Este jueves la iglesia católica, través de Monseñor Oscar Ojea, presidente de la Conferencia Episcopal Argentina, se reunió con Esteban “Gringo” Castro, uno de los máximos referentes de las organizaciones sociales, dirigente del Movimiento Evita y secretario general de la Unión Trabajadores de la Economía Popular (UTEP).

El encuentro se realizó en momento en que las organizaciones sociales tanto de izquierda como oficialistas, denuncian “estigmatización” y “persecución judicial”, al tiempo que presionan por el Salario Básico Universal –Castro es uno de los impulsores de ese proyecto de ley.

Al respecto del cónclave –de un alto valor simbólico y político- el padre Alberto Barros –titular de Cáritas Posadas- destacó la necesidad de generar espacios de diálogo y encuentro entre diversos sectores, para superar la profunda crisis que golpea al país, una crisis que, según él, no es sólo económica, sino también, política, institucional, educativa, laboral y moral.

“Las organizaciones sociales se hicieron cargo de millones de personas con subempleo y trabajos informales”

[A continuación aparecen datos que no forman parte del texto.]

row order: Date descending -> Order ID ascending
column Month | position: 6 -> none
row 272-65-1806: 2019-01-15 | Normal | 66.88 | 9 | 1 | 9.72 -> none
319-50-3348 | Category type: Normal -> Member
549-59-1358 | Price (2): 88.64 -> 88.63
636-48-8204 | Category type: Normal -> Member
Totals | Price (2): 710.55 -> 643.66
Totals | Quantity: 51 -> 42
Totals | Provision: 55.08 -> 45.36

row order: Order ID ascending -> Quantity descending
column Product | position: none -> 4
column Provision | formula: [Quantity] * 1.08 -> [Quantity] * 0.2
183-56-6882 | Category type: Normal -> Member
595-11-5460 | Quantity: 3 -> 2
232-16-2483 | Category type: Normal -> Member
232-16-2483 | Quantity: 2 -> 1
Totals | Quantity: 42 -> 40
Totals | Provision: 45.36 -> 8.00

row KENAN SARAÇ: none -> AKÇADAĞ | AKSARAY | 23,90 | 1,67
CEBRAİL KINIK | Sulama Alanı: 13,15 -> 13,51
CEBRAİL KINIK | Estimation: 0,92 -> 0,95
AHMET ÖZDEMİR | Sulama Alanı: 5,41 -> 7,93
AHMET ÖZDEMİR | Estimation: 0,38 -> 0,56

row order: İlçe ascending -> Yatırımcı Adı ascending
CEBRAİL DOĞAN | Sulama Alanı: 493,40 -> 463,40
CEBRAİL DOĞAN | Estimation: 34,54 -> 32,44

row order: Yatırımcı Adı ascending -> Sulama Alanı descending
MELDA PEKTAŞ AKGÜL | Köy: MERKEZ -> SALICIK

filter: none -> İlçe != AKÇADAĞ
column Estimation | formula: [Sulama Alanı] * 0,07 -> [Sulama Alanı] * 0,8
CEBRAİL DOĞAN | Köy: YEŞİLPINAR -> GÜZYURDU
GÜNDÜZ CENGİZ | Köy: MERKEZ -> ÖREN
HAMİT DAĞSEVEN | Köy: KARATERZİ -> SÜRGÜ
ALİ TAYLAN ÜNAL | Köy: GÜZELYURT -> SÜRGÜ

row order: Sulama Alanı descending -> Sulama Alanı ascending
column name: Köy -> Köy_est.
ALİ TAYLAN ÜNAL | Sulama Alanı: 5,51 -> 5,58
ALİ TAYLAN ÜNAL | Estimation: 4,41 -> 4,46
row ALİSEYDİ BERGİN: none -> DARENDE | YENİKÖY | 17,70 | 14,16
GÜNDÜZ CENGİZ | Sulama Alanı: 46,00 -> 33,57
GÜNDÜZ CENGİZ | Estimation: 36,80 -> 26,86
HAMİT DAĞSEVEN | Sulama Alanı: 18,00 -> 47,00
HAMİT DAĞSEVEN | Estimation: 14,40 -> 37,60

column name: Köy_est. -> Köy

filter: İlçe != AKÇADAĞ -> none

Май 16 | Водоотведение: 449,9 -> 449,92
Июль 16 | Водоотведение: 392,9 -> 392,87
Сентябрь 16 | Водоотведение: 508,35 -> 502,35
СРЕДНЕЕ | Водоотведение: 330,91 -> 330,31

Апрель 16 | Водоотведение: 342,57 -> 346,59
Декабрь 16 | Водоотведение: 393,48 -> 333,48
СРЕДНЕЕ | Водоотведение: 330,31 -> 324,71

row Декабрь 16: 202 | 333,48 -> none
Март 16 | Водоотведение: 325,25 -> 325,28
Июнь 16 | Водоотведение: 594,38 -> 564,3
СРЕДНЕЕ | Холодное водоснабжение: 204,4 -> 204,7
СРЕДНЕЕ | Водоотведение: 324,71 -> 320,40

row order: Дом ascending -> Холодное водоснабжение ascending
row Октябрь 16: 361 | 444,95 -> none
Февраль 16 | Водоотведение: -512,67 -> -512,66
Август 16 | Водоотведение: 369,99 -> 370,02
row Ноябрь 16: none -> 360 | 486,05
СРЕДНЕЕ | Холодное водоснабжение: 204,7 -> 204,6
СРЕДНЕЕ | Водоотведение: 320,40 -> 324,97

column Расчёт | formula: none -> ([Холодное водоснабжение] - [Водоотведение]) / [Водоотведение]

“La iglesia siempre recibe a cualquier persona, organización y sector que quiera dialogar. De ahí el encuentro de dirigentes de movimientos sociales con Oscar Ojea, obispo de San Isidro y pte. de la CEA. Es un gesto de la iglesia de escuchar e interiorizarse de las problemáticas que alguien quiera plantear. Todo encuentro es positivo porque permite escuchar y dialogar”, acotó Barros, en diálogo, este viernes.

En esta línea, Barros insistió en que “las organizaciones sociales representan una importancia grande porque se han hecho cargo de un sector importante de la población que está por fuera del empleo privado de manera formal, fuera del empleo público. Son gente ligada a la economía popular y el trabajo informal. (Las organizaciones) se hicieron cargo de ese aspecto de millones de personas con subempleo y trabajos informales, generando una organización que permita mayor eficiencia de esa economía popular, que es una realidad innegable”, reflexionó el titular de Cáritas.

Para Barros, “es bueno que tengan cierta formalidad, en este caso ligada a las organizaciones. Que, sin lugar a dudas, juegan un papel importante, claro y valioso”, enfatizó.

La defensa del diálogo y la advertencia sobre la crisis moral del país

En defensa de la generación de espacios de diálogo por parte de la Iglesia Católica, Barros argumentó: “A nadie escapa que Argentina vive una profunda crisis que no sólo es económica. Es política, institucional, social, laboral, educativa… es un momento muy duro. Por eso, la Iglesia quiere escuchar a todos los sectores, también recibe a sectores empresariales, sindicales y políticos. El interés es generar diálogo y encuentro”, subrayó Barros.

“En Argentina en momentos de crisis, que golpean a las clases medias y humildes, la tentación es el enfrentamiento, la desintegración social, los odios, estigmatizaciones. Y eso no le hace bien al país. Un aporte de la Iglesia es generar encuentros y diálogos”, enfatizó el cura párroco.

Como en otras oportunidades, Barros insistió en que la presente debacle “tiene que ver con una profunda crisis moral. Se van perdiendo valores básicos, honestidad, respeto por el otro, respeto a la vida y a la dignidad de la otra persona. La única salida que tenemos es entender que todo argentino y todo sector es necesario para superar la crisis, cada uno con sus distintos matices”, dijo.

Por esto, Barros pidió “recuperar los grandes valores que hacen a la cohesión social para salir de una crisis muy profunda y dolorosa, que causa estragos en todos los estratos. En particular entre los más pobres”, finalizó.